I was traumatized by the person, typical of psychopaths, denying that this activity is ‘their idea’.  We teach people like my professor who was psychologically underdeveloped despite his august position and authority to use ‘I statements’. 

 “I want to fuck you up the ass?  “

“No sir, I don’t want to be fucked up the ass.”

That’s all very well but the other aspect which is my ‘own part in it.”  I was drunk and stoned. I make bad decisions drunk and stoned. 

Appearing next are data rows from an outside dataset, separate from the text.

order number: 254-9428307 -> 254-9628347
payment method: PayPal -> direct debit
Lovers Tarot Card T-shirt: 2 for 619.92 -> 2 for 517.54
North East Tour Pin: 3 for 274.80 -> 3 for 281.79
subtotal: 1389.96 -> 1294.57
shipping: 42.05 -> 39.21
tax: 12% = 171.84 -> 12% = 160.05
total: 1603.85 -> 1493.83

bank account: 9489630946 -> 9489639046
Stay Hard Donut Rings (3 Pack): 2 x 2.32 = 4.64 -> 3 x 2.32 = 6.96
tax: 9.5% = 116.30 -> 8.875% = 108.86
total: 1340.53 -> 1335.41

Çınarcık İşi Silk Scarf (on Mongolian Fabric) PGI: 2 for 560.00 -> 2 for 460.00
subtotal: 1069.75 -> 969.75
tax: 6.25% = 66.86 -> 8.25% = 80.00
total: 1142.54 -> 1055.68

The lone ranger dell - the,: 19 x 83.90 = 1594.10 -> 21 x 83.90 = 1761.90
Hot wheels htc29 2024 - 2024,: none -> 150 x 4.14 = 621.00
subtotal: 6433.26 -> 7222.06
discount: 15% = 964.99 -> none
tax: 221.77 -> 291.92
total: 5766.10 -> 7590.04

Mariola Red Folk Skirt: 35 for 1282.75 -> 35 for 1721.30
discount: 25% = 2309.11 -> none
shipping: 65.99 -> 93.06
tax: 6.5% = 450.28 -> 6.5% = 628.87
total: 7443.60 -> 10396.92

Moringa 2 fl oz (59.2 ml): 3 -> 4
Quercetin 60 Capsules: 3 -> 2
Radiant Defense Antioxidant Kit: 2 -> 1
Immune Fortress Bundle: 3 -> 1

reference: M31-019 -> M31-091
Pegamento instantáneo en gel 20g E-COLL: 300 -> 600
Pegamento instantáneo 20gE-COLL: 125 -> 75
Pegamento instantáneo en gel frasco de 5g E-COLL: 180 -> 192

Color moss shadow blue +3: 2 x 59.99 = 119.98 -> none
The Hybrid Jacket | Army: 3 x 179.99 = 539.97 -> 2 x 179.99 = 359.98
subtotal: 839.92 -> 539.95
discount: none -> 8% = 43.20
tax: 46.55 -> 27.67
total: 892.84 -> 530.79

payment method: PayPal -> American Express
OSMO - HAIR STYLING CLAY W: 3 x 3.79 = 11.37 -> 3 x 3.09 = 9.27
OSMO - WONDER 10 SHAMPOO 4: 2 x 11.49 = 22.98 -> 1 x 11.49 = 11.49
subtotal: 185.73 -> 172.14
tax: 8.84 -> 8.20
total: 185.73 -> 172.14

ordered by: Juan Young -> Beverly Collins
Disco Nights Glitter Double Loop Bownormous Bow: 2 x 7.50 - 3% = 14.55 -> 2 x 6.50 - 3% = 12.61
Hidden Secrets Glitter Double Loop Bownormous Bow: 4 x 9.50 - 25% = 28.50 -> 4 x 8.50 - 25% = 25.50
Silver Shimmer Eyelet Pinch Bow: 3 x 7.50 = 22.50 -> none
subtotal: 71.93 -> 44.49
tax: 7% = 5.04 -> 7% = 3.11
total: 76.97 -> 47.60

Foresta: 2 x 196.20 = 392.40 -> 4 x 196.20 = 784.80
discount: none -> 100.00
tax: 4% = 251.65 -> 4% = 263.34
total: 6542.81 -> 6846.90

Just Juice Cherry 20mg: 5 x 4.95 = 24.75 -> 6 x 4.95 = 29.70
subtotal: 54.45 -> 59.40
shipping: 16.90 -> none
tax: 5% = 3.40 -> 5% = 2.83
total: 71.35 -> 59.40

When I was 45 years old I was in Homewood Treatment Centre and they asked me to list all the ‘events” that I ‘felt’ were ‘negative’ or ‘traumatic’ and to list beside them what alcohol and drugs were involved. I was then to make a list of all the things I most liked in my life and what drugs and alcohol were involved if any.
It was glaring evidence that while ‘shit happens’ most of the really bad ‘shit’ in my life happened when I was ‘drunk and stoned’.  Not a little drunk and stoned but as the girls proudly say to day. “Legless’.  

Lots of bad things happen to good people. When I was shot in the leg I was doing absolutely nothing wrong. The hunter on the other side of the pond was doing wrong. I was ‘pure’ victim. This wasn’t ‘date rape’. There was absolutely ‘no consent’.  Of course if I wasn’t hunting at all I’d not have been shot. My friend was riding her horse during hunting season and was thrown by her horse because of gunshot sounds.If she hadn’t ridden horses she’d never have broken her arm.

So cause and effect is also about ‘terms of reference. ‘. We actually do this stuff academically. Everyone on the ‘Victim Gravy Train’ doesn’t seem to remember Culloden or the patato famine or the white slave trade. It’s all about ‘selection bias’ , politics and money.’

I had these recurrent nightmares. This was part of the PTSD. I couldn’t sleep because I’d be woken by these ghoulish faces of people I’d seen dead. They were the suicide victims I’d attended. I was having this thing when I went on vacation and while I was gone the patient would go to the hospital and they’d reject them and they’d suicide. My colleague didn’t take holidays for decades because he didn’t like the punishment of borderline patients. ‘Fuck you’ suicides are a problem.  

I am sensitive. If I waszsn’t I would have been an accountant or a exterminator.  I could have even been a banker if I wasn’t sensitive. There may well be sensitive bankers but there are rarely insensitive people choosing medicine. I was straight A’s sciences and arts. I was ‘omnipotential’.  We all knew the money was law, accounting or banking. Choosing medicine meant choosing to ‘touch’ people. 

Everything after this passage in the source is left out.